Phillipson, L., 2007, Reassessment of Selected Middle Stone Age Artefacts from Rhino Cave and from White Paint­ings Rock Shelter, Tsodilo Hills, Botswana. South Afri­can Archaeological Bulletin 62(185): 19–30.

Saturday, October 25, 2025

A PICTURE OF THE LAST CAVE LION IN EUROPE?

 

Plaque engraved with the cave lion from Grotta Romanelli, Italy. Image from Sigari et al., 2024, fig. 12, p. 11. 

Or, the last picture of a Cave Lion in Europe. According to a 2024 paper in Quaternary Science Review, Grotta Romanelli, in southern Italy, has the last portrayal of a Cave Lion (Panthera spelaea) so far discovered. The authors somewhat whimsically refer to it as a portrait of the last Cave Lion.

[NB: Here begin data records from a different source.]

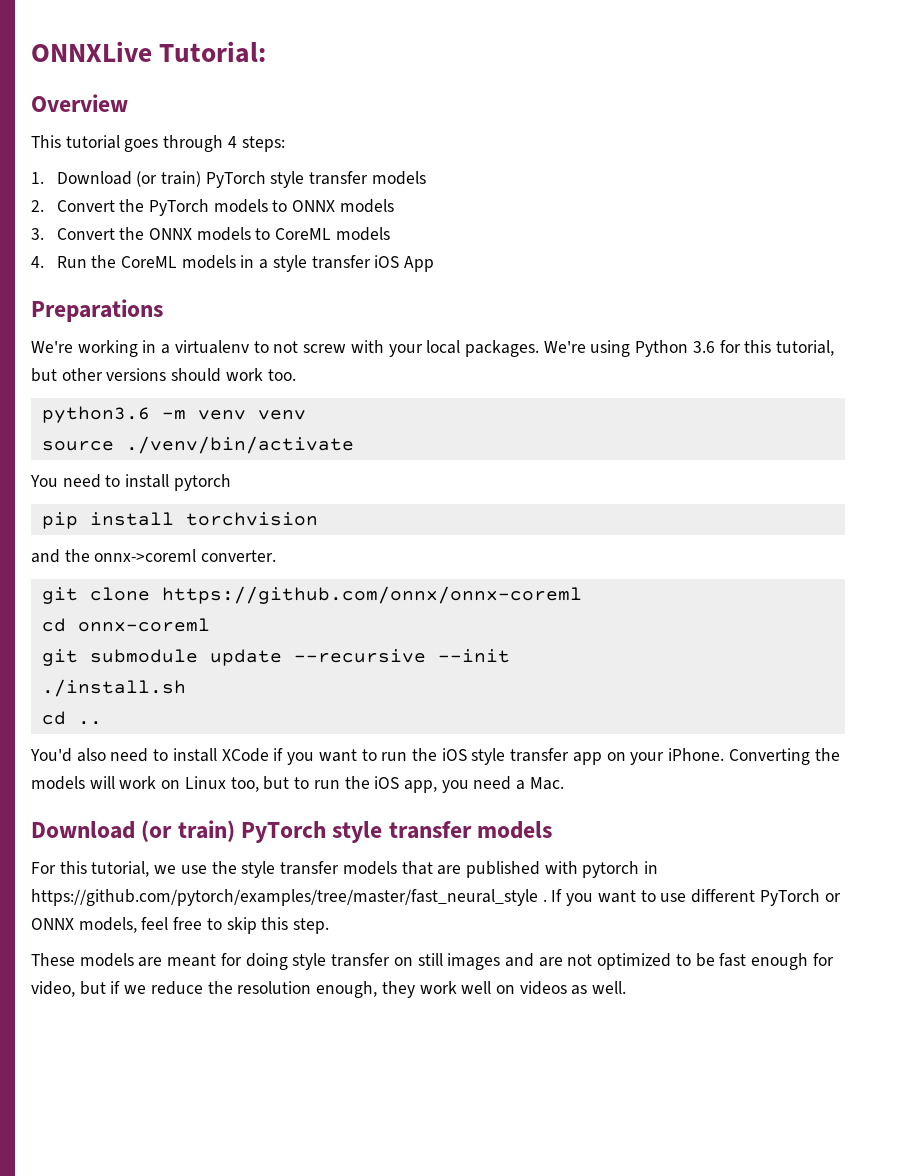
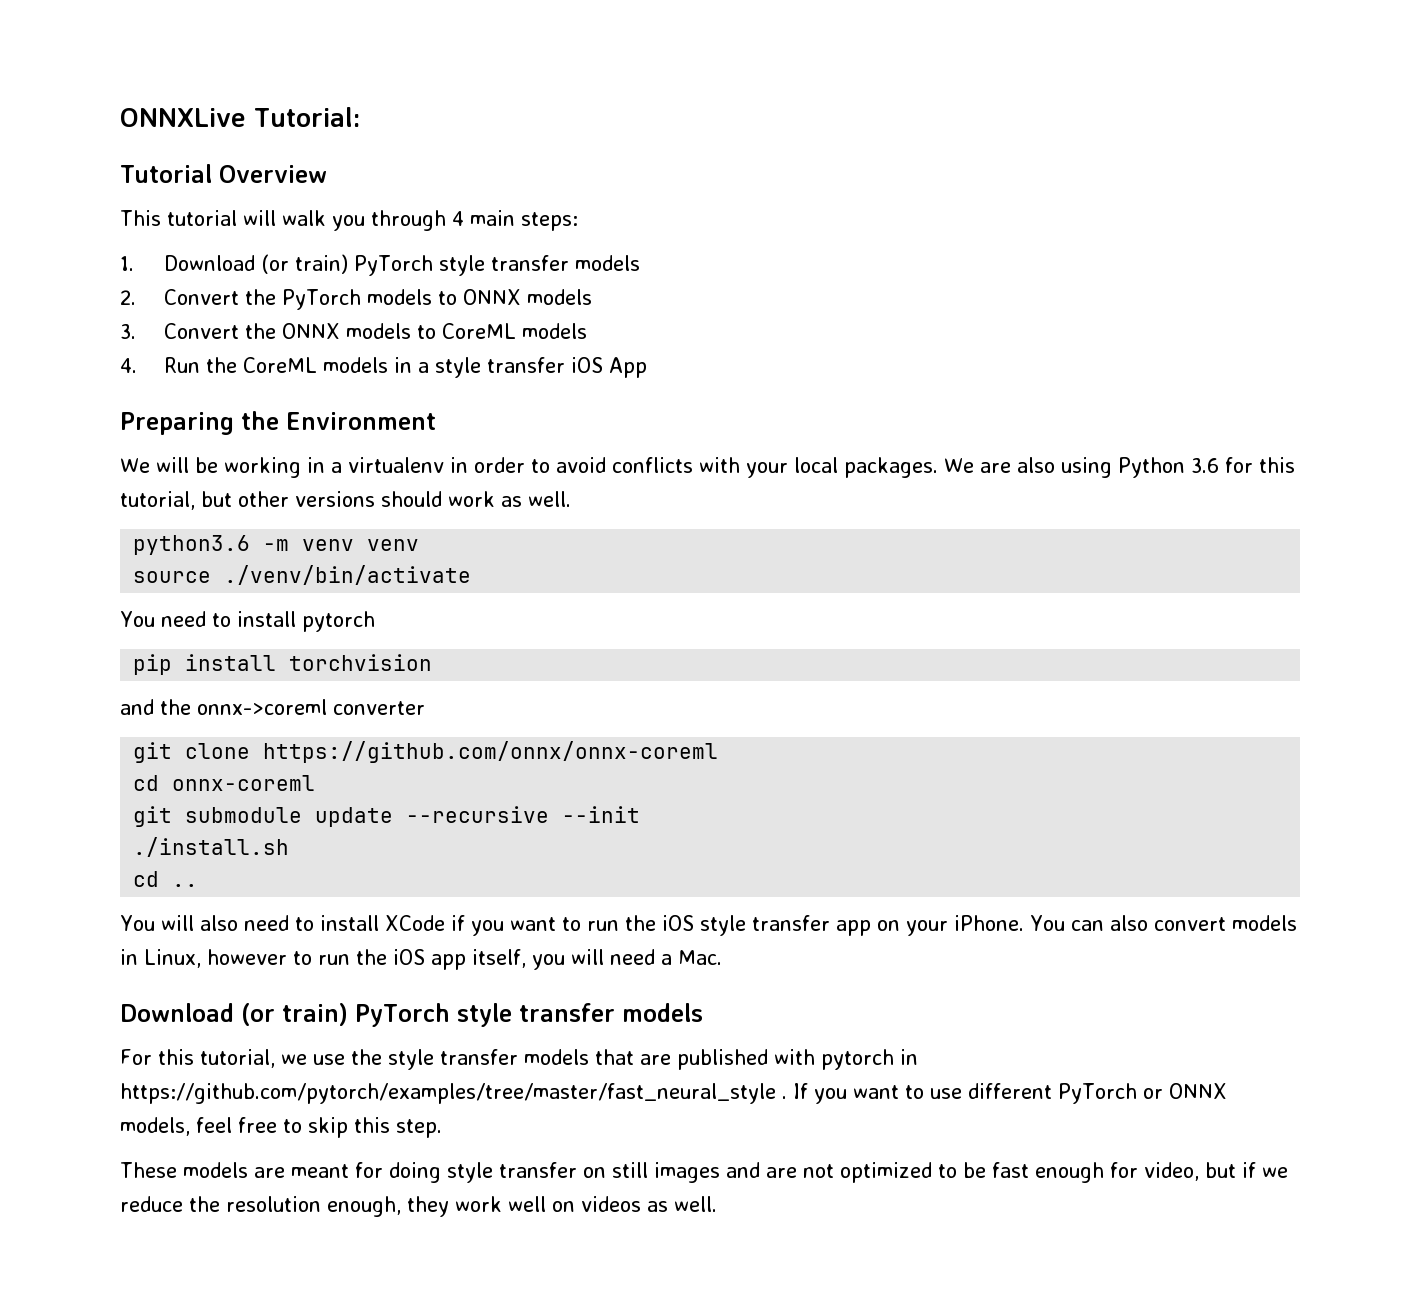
(267, 52) none -> [120,164,212,183] Tutorial
[124,139,159,152] goes -> [243,210,365,231] will walk you
(237, 142) none -> [470,210,515,226] main
[31,299,163,322] [31,340,347,357] Preparations // We're working in a virtualenv to not screw -> [120,411,436,435] [120,457,693,478] Preparing the Environment // We will be working in a virtualenv in order to avoid conflicts
[543,341,586,353] We're -> [943,457,1055,473] We are also
[267,369,296,381] too. -> [501,491,571,507] as well.
[201,550,277,562] converter. -> [333,701,425,715] converter
[30,748,72,762] You'd -> [120,915,194,931] You will
[728,748,840,765] [31,776,469,793] Converting the models will work on Linux too, but to run the iOS app, you -> [1029,915,1297,931] [120,949,604,970] You can also convert models in Linux, however to run the iOS app itself, you will

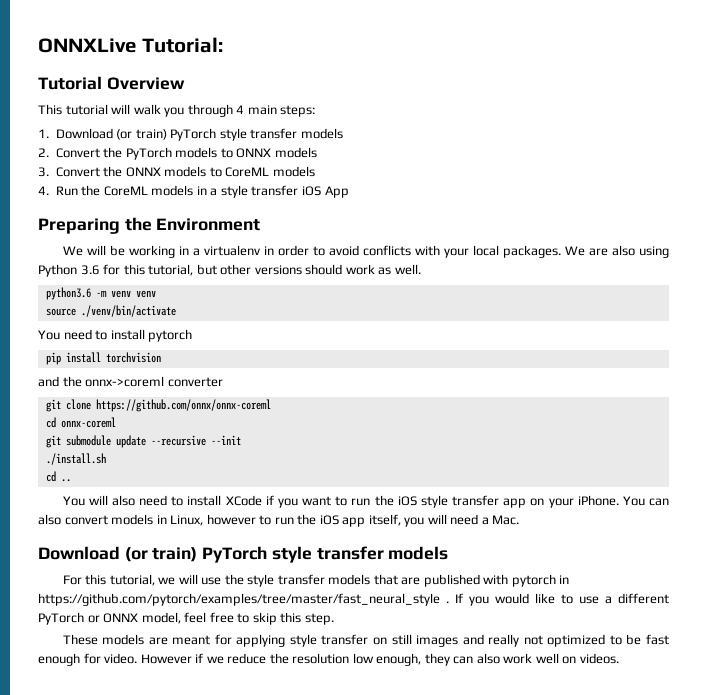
(307, 1059) none -> [178,574,198,584] will
[852,1085,899,1099] want -> [495,593,555,604] would like
(962, 1093) none -> [605,596,612,604] a
[120,1117,190,1136] models, -> [141,612,181,624] model,
[389,1162,441,1183] doing -> [236,634,286,647] applying
[766,1167,797,1178] are -> [488,634,520,647] really
[1144,1162,1236,1181] video, but -> [104,653,192,664] video. However
(321, 1204) none -> [352,653,374,664] low
(449, 1206) none -> [453,653,500,664] can also
[581,1196,717,1212] videos as well. -> [579,653,619,664] videos.

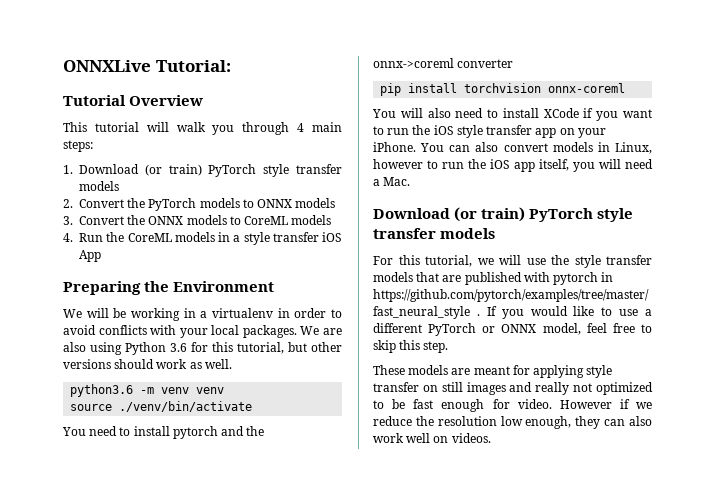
[45,352,161,365] // pip install torchvision // -> (218, 432) none
[45,399,271,412] [45,417,116,428] [45,435,241,448] [45,453,106,465] [45,471,71,482] git clone https://github.com/onnx/onnx-coreml // cd onnx-coreml // git submodule update --recursive --init // ./install.sh // cd .. -> [380,83,626,96] pip install torchvision onnx-coreml

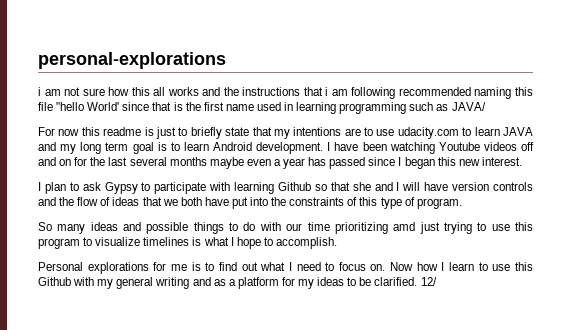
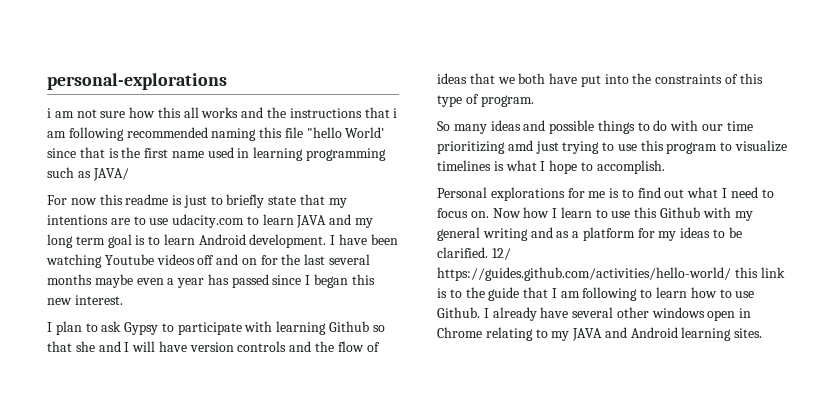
(437, 281) none -> [437,267,785,281] [437,287,755,301] [437,307,752,321] [437,327,763,341] https://guides.github.com/activities/hello-world/ this link is to the guide that I am following to learn how to use Github. I already have several other windows open in Chrome relating to my JAVA and Android learning sites.

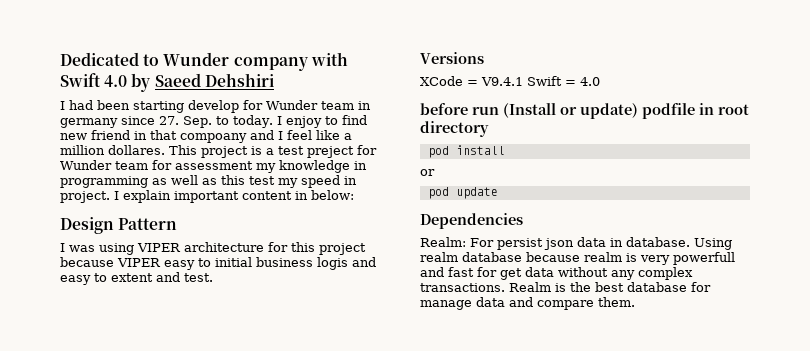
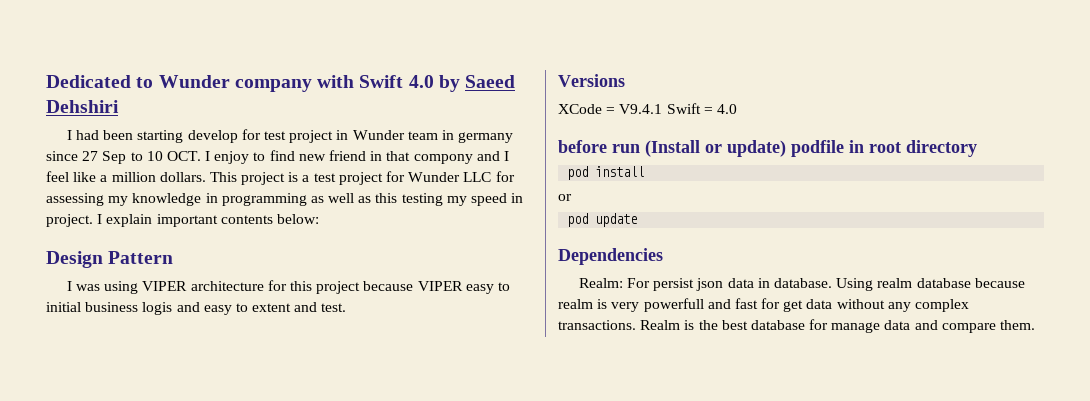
(263, 105) none -> [264,130,349,143] test project in
[159,115,273,128] 27. Sep. to today. -> [82,151,201,164] 27 Sep to 10 OCT.
[180,133,247,143] compoany -> [413,154,473,164] compony
[108,145,165,155] dollares. -> [159,172,206,182] dollars.
[307,145,377,158] [60,160,253,170] preject for Wunder team for assessment -> [338,171,515,185] [46,193,104,206] project for Wunder LLC for assessing
[249,176,275,185] test -> [401,193,443,206] testing
[242,191,308,200] content in -> [220,215,273,224] contents

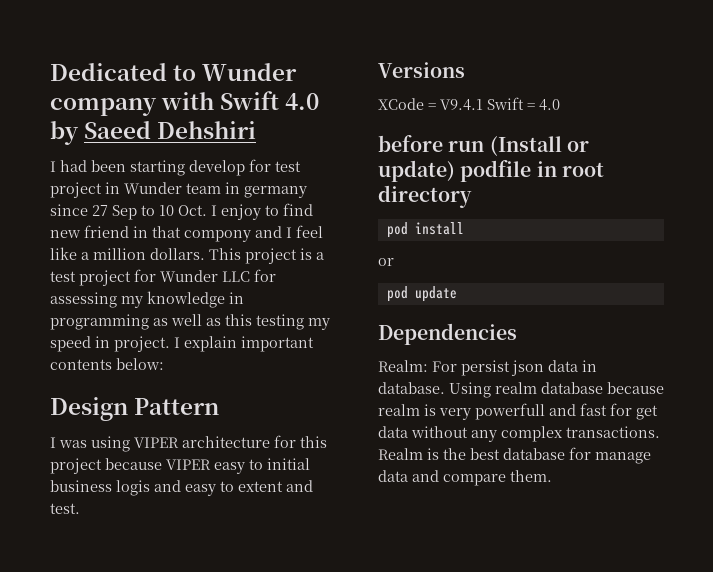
[166,151,201,161] OCT. -> [178,205,207,216] Oct.

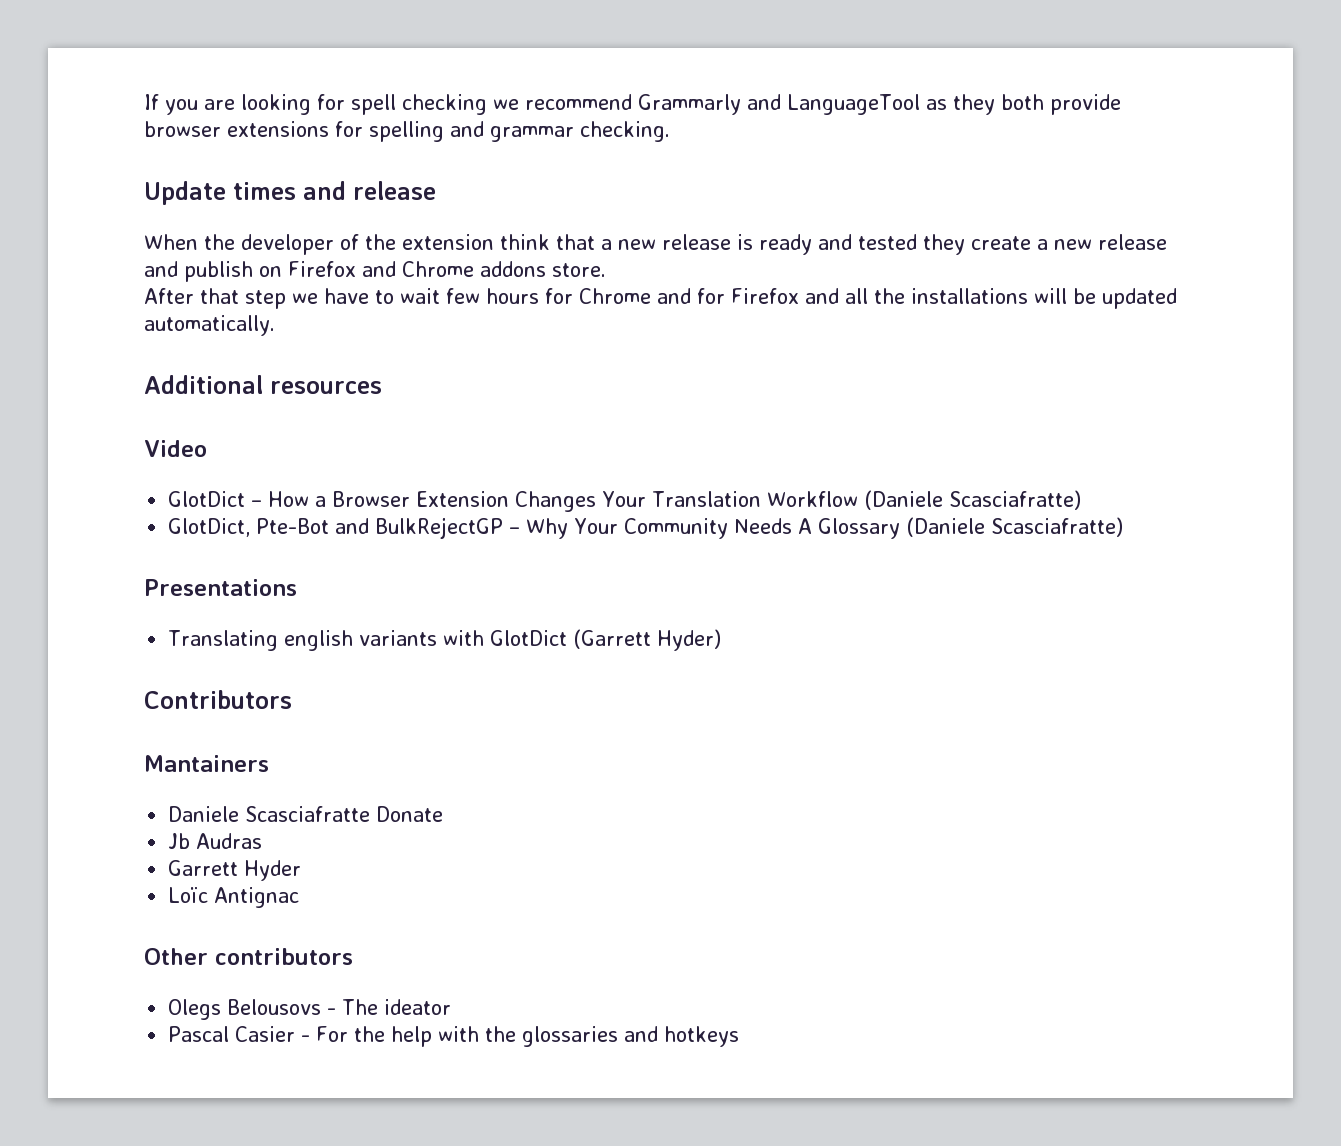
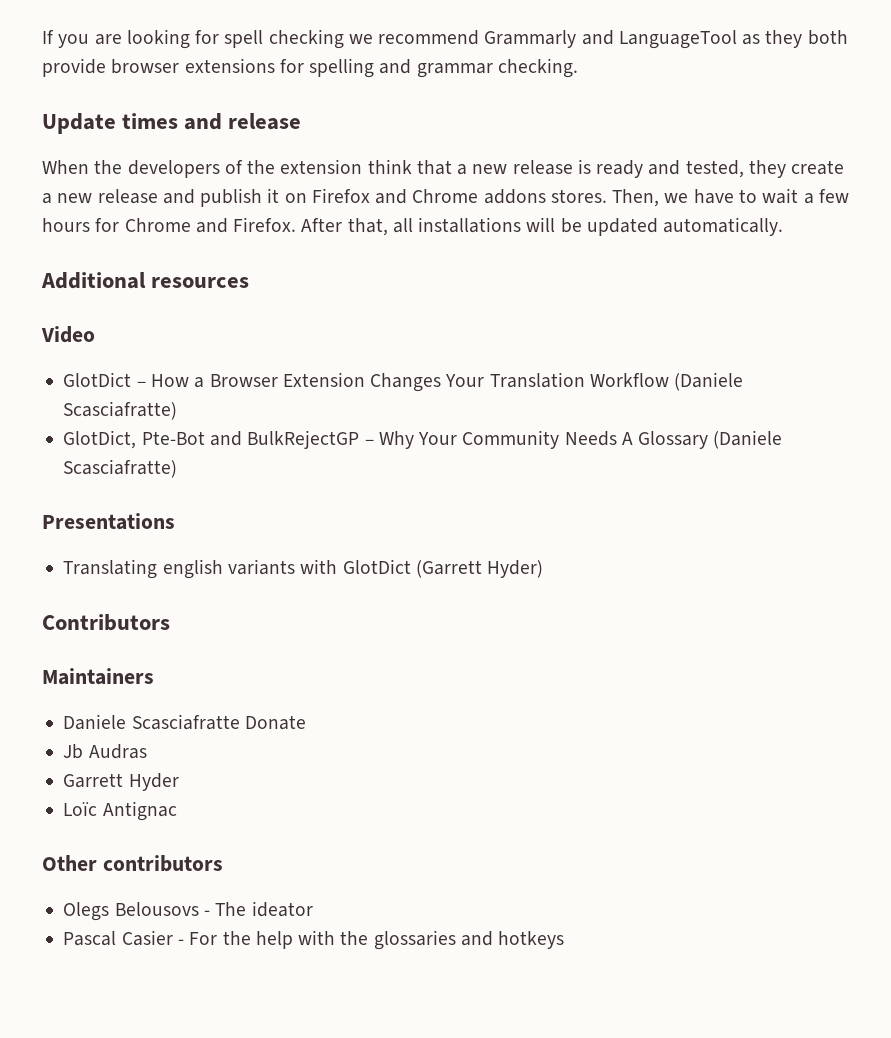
[241,234,334,255] developer -> [127,160,220,178] developers
[858,234,917,250] tested -> [685,160,744,178] tested,
(253, 271) none -> [267,188,280,203] it
[552,263,606,277] [144,288,286,309] store. // After that step -> [550,189,660,207] stores. Then,
(440, 296) none -> [803,193,814,204] a
[697,288,905,304] for Firefox and all the -> [233,217,413,236] Firefox. After that, all
[144,755,269,772] Mantainers -> [42,668,154,685] Maintainers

Our early ancestors in both Eurasia and North America knew Panthera spelaea (the Cave Lion) intimately. “Panthera spelaea, commonly known as the cave lion (or less commonly as the steppe lion), is an extinct Panthera species that was native to Eurasia and northwest North America during the Pleistocene epoch. Genetic analysis of ancient DNA has revealed that while closely related, it was a distinct species genetically isolated from the modern lion (Panthera leo), with the genetic divergence between the two species estimated at around 500,000 years ago.” (Wikipedia)

Early indications are that Neanderthals wore Cave Lion pelts for protection from the cold, but it is unknown whether these were actively hunted, or scavenged from lions that had died. “Panthera spelaea interacted with both Neanderthals and modern humans, who used their pelts and in the case of the latter, depicted them in artistic works. Cave lions became extinct about 13,000 years ago as part of the end-Pleistocene extinction event, the precise cause of which is unknown, though climatic change, changes in prey abundance, and competition with other carnivores and humans have been suggested as possible causal factors.” (Wikipedia)

Cave lion panel from Chauvet Cave, France. Internet image, public domain.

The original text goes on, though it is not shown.